Work to be completed ▸ Given the entries that follow, write out exactly the lines starting at the one containing "column TÍTULO | position: 5 -> 7" and ending at the one containing "column QNT. | position: 1 -> 6", both ends included, and only those.

Records for this task ▸
════

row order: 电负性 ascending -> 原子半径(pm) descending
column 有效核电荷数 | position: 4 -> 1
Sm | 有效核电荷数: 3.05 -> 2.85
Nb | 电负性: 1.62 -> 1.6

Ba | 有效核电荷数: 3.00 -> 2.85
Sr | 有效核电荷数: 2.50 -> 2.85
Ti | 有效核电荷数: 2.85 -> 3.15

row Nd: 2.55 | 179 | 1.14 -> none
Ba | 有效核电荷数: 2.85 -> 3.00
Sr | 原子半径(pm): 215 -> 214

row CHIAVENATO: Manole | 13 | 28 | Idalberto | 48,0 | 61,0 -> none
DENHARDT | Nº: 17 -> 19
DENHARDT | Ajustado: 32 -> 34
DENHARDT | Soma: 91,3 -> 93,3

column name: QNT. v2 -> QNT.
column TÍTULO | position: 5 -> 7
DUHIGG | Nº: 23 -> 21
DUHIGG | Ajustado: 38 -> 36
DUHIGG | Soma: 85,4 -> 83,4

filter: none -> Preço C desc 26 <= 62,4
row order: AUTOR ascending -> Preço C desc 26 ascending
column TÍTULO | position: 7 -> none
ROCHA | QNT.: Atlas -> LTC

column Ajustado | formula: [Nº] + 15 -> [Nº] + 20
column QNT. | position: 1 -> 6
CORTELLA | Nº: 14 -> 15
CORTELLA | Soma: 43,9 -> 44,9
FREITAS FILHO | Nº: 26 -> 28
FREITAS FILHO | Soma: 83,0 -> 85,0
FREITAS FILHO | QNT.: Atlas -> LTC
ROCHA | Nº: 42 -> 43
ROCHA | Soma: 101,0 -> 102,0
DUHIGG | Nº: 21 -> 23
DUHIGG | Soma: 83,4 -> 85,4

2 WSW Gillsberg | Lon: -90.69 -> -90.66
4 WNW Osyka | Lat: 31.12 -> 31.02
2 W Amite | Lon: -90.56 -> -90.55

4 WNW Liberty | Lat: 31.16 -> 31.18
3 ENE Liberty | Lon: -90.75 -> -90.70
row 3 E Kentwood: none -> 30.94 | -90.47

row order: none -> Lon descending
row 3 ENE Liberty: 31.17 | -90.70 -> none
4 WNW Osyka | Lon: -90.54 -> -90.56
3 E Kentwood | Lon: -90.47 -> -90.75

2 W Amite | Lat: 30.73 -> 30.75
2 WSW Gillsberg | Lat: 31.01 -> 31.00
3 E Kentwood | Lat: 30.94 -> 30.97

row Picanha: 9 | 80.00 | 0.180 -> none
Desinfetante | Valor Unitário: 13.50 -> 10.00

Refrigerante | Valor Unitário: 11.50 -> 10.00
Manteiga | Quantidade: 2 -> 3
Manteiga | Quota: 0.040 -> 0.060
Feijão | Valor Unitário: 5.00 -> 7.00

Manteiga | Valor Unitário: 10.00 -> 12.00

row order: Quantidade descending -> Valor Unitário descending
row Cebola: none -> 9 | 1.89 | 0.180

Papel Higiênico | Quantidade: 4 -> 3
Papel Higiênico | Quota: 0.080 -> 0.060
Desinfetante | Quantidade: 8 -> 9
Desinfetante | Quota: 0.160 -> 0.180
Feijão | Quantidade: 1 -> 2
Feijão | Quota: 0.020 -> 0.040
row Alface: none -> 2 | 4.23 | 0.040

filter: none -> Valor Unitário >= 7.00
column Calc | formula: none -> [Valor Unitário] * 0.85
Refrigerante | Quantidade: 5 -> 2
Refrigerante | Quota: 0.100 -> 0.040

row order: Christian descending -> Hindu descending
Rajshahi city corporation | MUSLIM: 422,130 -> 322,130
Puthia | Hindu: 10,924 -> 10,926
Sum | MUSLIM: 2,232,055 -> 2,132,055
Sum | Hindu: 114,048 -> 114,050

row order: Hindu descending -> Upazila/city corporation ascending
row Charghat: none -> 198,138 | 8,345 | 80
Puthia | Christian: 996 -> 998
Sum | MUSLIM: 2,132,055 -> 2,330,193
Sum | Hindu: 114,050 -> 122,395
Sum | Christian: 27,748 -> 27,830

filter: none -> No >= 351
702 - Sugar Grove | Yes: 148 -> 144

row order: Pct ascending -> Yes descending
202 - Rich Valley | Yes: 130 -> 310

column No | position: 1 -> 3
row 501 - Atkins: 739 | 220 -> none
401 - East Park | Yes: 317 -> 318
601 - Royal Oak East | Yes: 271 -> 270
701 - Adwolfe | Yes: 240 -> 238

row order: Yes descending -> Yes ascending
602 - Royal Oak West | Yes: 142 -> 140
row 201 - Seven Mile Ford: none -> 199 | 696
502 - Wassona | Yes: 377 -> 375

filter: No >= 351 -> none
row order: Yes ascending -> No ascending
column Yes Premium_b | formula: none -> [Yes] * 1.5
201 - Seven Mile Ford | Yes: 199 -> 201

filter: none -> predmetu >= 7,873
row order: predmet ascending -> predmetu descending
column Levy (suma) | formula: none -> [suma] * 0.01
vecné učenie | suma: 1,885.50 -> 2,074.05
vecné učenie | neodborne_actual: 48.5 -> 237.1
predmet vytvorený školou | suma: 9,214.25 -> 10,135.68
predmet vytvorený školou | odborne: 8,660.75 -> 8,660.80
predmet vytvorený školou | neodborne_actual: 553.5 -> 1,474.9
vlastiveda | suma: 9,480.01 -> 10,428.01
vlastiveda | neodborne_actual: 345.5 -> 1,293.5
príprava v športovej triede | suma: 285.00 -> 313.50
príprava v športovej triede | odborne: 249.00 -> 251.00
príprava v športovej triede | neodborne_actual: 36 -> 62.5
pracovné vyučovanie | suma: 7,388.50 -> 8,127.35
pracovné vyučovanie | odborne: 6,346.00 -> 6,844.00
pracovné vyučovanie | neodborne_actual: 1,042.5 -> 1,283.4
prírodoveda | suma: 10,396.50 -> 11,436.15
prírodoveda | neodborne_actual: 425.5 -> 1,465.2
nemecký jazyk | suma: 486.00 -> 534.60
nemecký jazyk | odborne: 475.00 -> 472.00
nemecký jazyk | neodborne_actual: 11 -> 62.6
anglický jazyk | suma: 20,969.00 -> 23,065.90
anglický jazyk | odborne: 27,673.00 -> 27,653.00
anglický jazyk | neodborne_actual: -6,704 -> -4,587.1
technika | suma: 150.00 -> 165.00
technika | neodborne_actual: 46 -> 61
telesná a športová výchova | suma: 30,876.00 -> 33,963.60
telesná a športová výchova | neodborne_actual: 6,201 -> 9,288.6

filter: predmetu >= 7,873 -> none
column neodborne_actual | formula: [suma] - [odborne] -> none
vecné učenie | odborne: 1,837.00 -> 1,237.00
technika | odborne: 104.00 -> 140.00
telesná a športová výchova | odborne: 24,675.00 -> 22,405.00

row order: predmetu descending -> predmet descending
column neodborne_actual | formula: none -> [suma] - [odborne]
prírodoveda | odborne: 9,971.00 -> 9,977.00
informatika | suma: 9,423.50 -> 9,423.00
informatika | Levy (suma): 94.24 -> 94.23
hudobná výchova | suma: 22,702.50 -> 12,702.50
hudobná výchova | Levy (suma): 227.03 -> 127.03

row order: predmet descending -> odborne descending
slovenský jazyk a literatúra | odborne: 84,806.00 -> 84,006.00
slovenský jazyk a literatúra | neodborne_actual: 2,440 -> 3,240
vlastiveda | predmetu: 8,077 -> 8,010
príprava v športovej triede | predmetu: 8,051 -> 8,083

════

Answer space ▸
column TÍTULO | position: 5 -> 7
DUHIGG | Nº: 23 -> 21
DUHIGG | Ajustado: 38 -> 36
DUHIGG | Soma: 85,4 -> 83,4

filter: none -> Preço C desc 26 <= 62,4
row order: AUTOR ascending -> Preço C desc 26 ascending
column TÍTULO | position: 7 -> none
ROCHA | QNT.: Atlas -> LTC

column Ajustado | formula: [Nº] + 15 -> [Nº] + 20
column QNT. | position: 1 -> 6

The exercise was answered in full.